The builder happily writes a long, messy, perfect explanation: "Okay, so if Janet has 16 eggs, eats 3, and bakes 4, she has 9 left. 9 times 2 dollars is 18 dollars. The answer is 18."

Why this helps: The builder is now free to use their full brainpower to solve the problem without being distracted by the strict rules. They produce a high-quality "semantic plan."

Step 2: The "Strict Translation" (Constrained Decoding)

Now, you take that messy draft and hand it to the Strict Architect. You say: "Okay, Architect, look at this draft. Your only job is to translate this messy text into a perfect JSON house. You must follow the rules, but you already know the answer is 18, so you just need to fit it into the box."

Because the Architect already knows the answer (thanks to the draft), they don't have to guess. They simply format the known correct answer into the strict structure.

The Result: You get a house that is both structurally perfect (valid JSON) and semantically correct (the right math answer).

Why This Works: The "Feasible Mass" Analogy

The paper uses a fancy math term called "Feasible Mass," but let's call it "The Probability of Success."

  • Old Way (Standard Decoding): The builder is trying to guess the answer while following strict rules. At every step, the rules block 90% of the possible words the builder wants to say. The builder is forced to pick from the tiny 10% that are allowed, even if those words are wrong. It's like trying to drive a car while someone keeps changing the road signs. The car (the AI) gets lost.
  • New Way (DCCD): The builder first figures out the destination (the draft). Now, when the Architect steps in to format the route, the destination is already clear. The "road signs" (the rules) no longer confuse the driver because the driver already knows where they are going. The probability of picking the right word skyrockets because the context is already set.

The Key Benefits

  1. Better Accuracy: By separating "thinking" from "formatting," the AI makes fewer mistakes. In the paper's tests, small AI models (like a 1-billion-parameter model) jumped from getting 15% of answers right to 39% right just by using this method.
  2. Cheaper & Faster: You don't need a massive, expensive AI to do this. You can use a small AI to write the draft and an even smaller AI to do the formatting. This is like hiring a junior architect to do the blueprints and a senior architect just to check the code, rather than hiring a super-expensive master builder for the whole job.
  3. No Training Needed: You don't have to re-teach the AI anything. You just change how you ask it to work (the two-step process).

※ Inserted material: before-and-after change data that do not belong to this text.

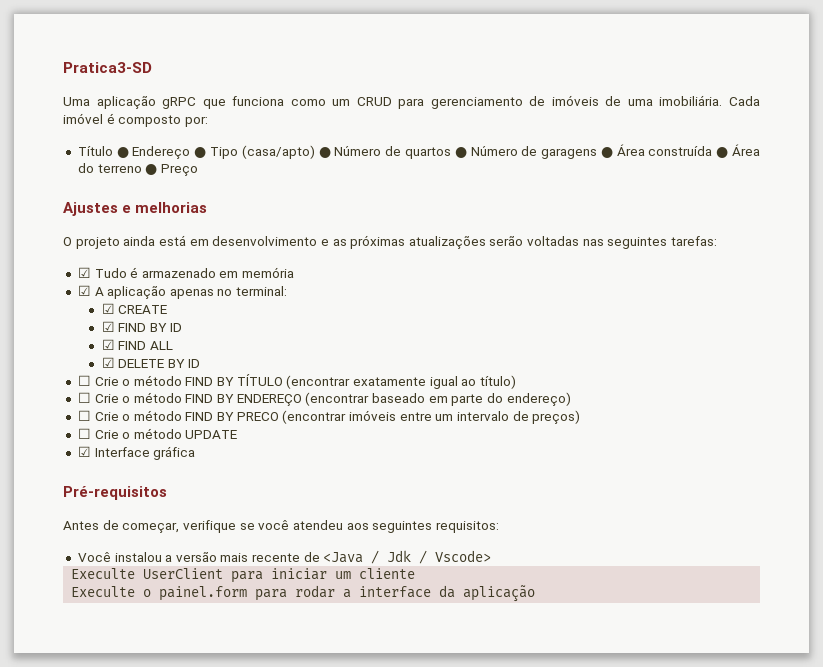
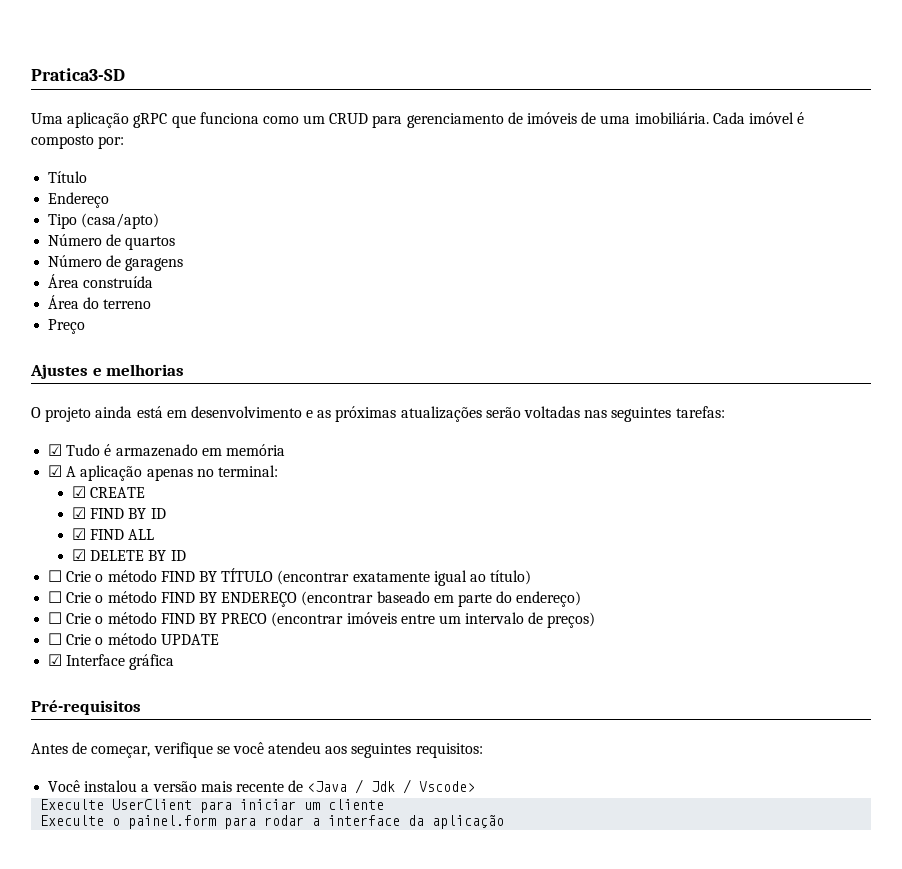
[116,147,129,158] ● -> (88, 177) //
[194,147,207,158] ● -> (110, 200) //
[318,147,331,158] ● -> (160, 221) //
[454,147,467,158] ● -> (176, 243) //
[600,147,613,158] ● -> (184, 264) //
[716,147,729,158] ● -> (154, 282) //
[145,164,158,175] ● -> (152, 304) //

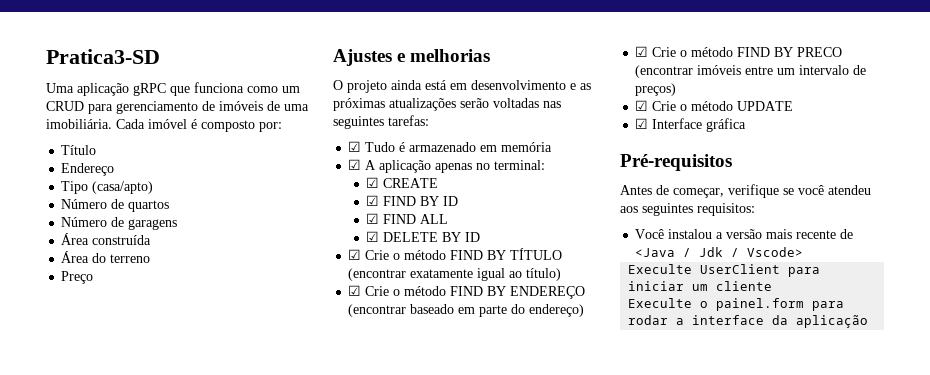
[48,570,63,582] ☐ -> [348,249,362,260] ☑
[48,591,63,603] ☐ -> [348,285,362,296] ☑
[48,612,63,624] ☐ -> [635,46,649,57] ☑
[48,633,63,645] ☐ -> [635,100,649,111] ☑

Summary Analogy: The Essay vs. The Form

Imagine you are applying for a visa.

  • The Old Way: You try to write your life story directly into the tiny, rigid boxes on the official government form. You run out of space, you miss a letter, and your application gets rejected because you couldn't fit your story into the boxes.
  • The DCCD Way: You first write your life story on a blank piece of paper (the Draft). You make sure it's perfect, detailed, and correct. Then, you take that perfect story and carefully copy it into the official form boxes (the Constraint).

The paper proves that copying a perfect story into a form is much easier and more accurate than trying to write the story inside the form in the first place.